La recherche approfondie proprement dite ne se développe pas, Madagascar reste et demeure depuis plus de 60 ans un « pays-terrain », destiné uniquement pour les échantillonnages, les travaux sur terrain, le reste de la recherche se fera ailleurs. Il est vrai que la plupart des analyses poussées se font toutes en occident, privant ainsi les chercheurs malgaches d’être des premiers auteurs, ils sont souvent relégués en troisième auteur des publications scientifiques, Le maintien de ce système hérité de l’ancien système colonial est-elle une réelle volonté ? Pourquoi l’Institut Pasteur ne développe pas à ce jour à Madagascar un vrai centre de recherche sur les maladies infectieuses similaires en France ? Pourquoi limiter la capacité des recherches des chercheurs Malagasy à l’échantillonnage ? A quand les séquenceurs de dernières générations ? Pourquoi le pays ne dispose-t-il pas de bio informaticiens malgaches qui pourront prendre en charges les analyses localement ? Vraisemblablement, le Covid-19 a révélé aussi entre autres, la faille béante de la situation des recherches scientifiques et de la précarité des chercheurs Malagasy.

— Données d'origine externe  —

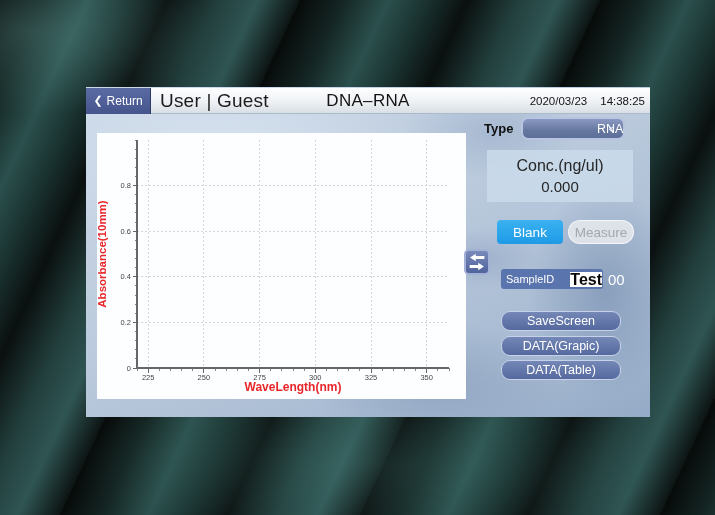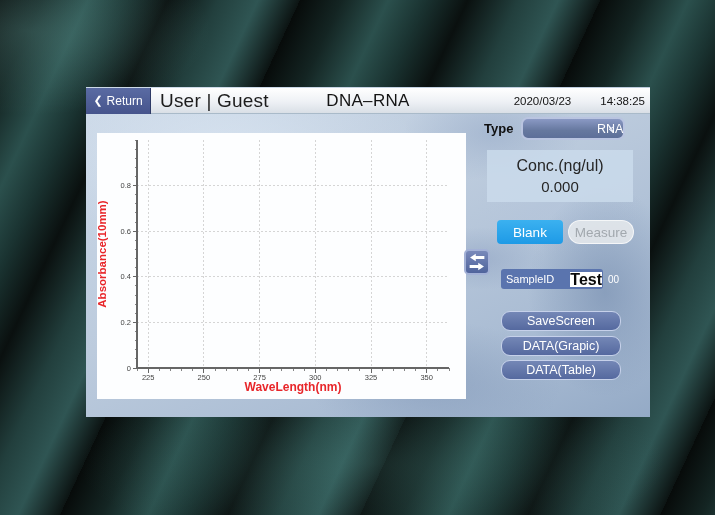"2020/03/23" .bar-right { gap: 29px -> 13px }
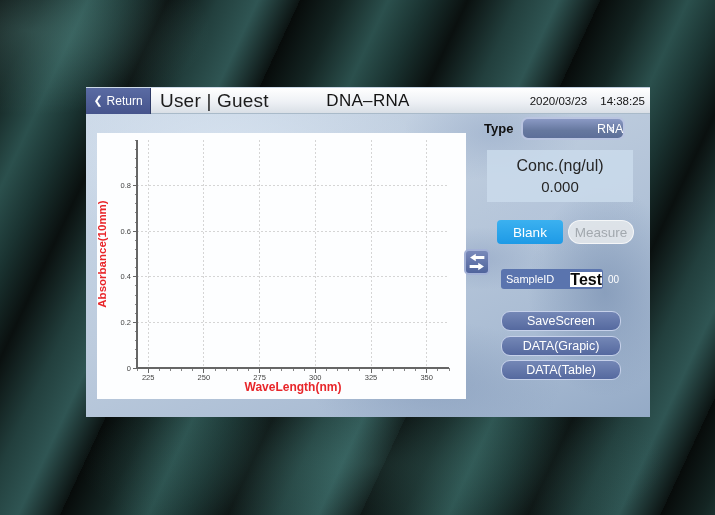"00" .sampleid-num { font-size: 10px -> 15px }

*Joseph Gallieni : Promu général, il est nommé gouverneur de Madagascar où il arrive le 15 septembre 1896. Il y restera jusqu’en 1905. D’emblée, Galliéni instaure le travail forcé, arrête et fait déporter la reine, et surtout réprime la résistance malgache à l’occupation française avec une brutalité inouïe : en 8 ans, 500 000 Malgaches sont tués, sur une population de 3 millions. Certains historiens parlent de 700 000 morts. Plus tard, en ricanant, Galliéni reconnaîtra avoir eu « la main un peu lourde ». Galliéni, raciste invétéré, fait établir une cartographie des « races » pour diviser et organiser le territoire.